··· Exercise data

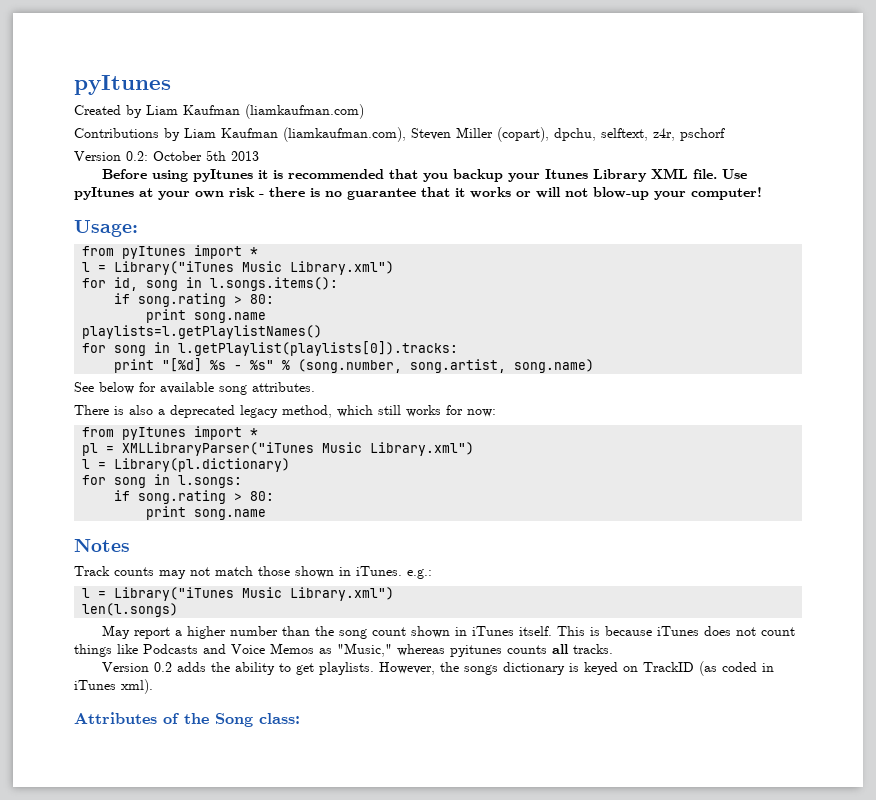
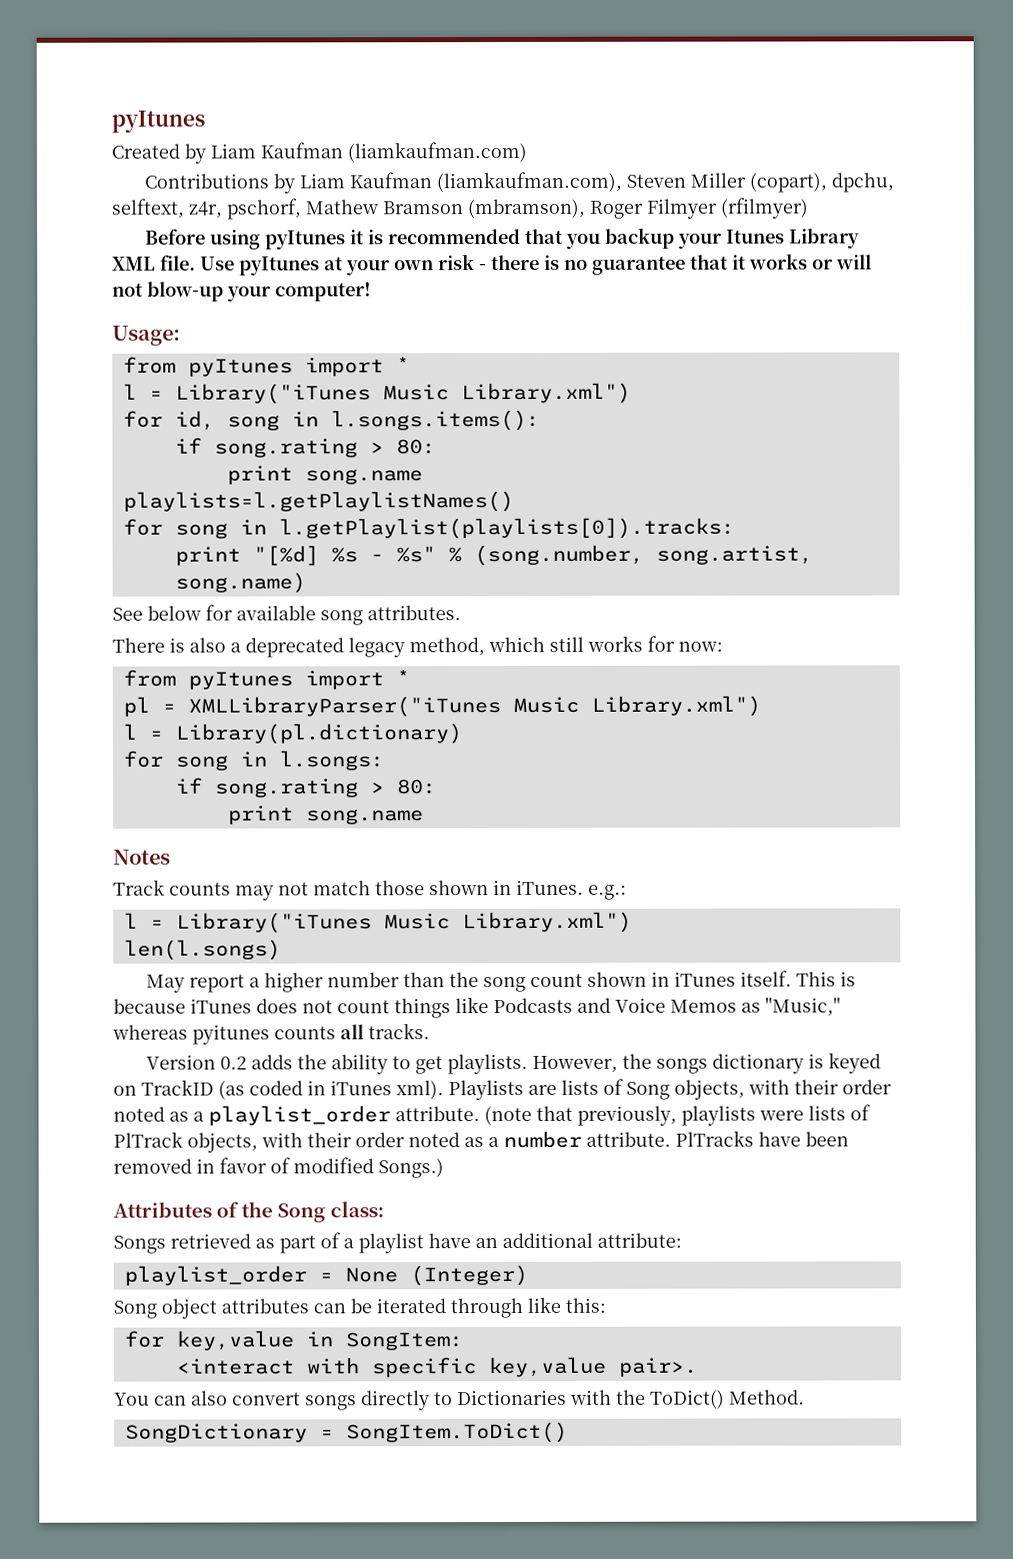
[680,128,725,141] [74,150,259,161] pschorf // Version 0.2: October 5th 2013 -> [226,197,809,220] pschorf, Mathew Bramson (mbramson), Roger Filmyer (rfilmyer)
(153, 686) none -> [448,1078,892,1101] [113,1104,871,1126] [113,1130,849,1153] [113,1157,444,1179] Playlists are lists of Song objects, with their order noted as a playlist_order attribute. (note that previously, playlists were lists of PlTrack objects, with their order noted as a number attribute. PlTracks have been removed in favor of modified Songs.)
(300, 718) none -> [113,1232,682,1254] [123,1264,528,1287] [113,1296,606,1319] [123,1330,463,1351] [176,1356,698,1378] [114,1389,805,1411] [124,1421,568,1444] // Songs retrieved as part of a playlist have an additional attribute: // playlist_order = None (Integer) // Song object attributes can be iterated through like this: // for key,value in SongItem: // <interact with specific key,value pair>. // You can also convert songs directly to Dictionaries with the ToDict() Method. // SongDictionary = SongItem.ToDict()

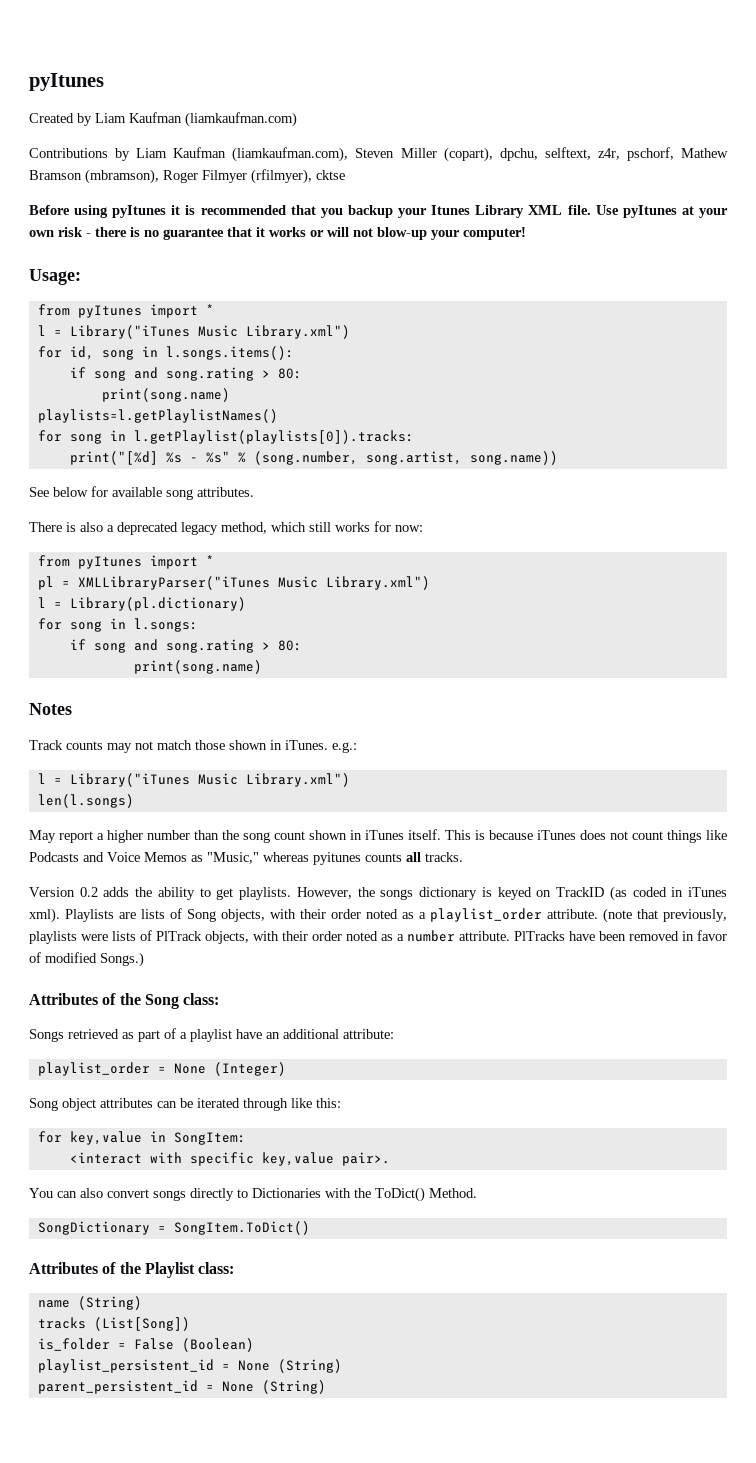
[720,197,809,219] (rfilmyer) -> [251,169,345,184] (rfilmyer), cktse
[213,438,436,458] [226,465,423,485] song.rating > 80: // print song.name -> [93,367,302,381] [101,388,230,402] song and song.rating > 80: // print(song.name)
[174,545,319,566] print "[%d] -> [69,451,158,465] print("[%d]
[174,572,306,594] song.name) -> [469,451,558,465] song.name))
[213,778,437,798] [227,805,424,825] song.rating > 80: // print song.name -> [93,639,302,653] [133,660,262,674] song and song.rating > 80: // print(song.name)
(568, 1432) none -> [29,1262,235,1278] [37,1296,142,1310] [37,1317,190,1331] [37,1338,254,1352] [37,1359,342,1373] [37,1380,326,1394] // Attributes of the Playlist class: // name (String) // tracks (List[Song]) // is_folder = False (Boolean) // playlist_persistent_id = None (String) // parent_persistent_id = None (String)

······

# What you should do:
Reproduce every line in the records above that contains the word "rfilmyer".

# Exercise response:
[680,128,725,141] [74,150,259,161] pschorf // Version 0.2: October 5th 2013 -> [226,197,809,220] pschorf, Mathew Bramson (mbramson), Roger Filmyer (rfilmyer)
[720,197,809,219] (rfilmyer) -> [251,169,345,184] (rfilmyer), cktse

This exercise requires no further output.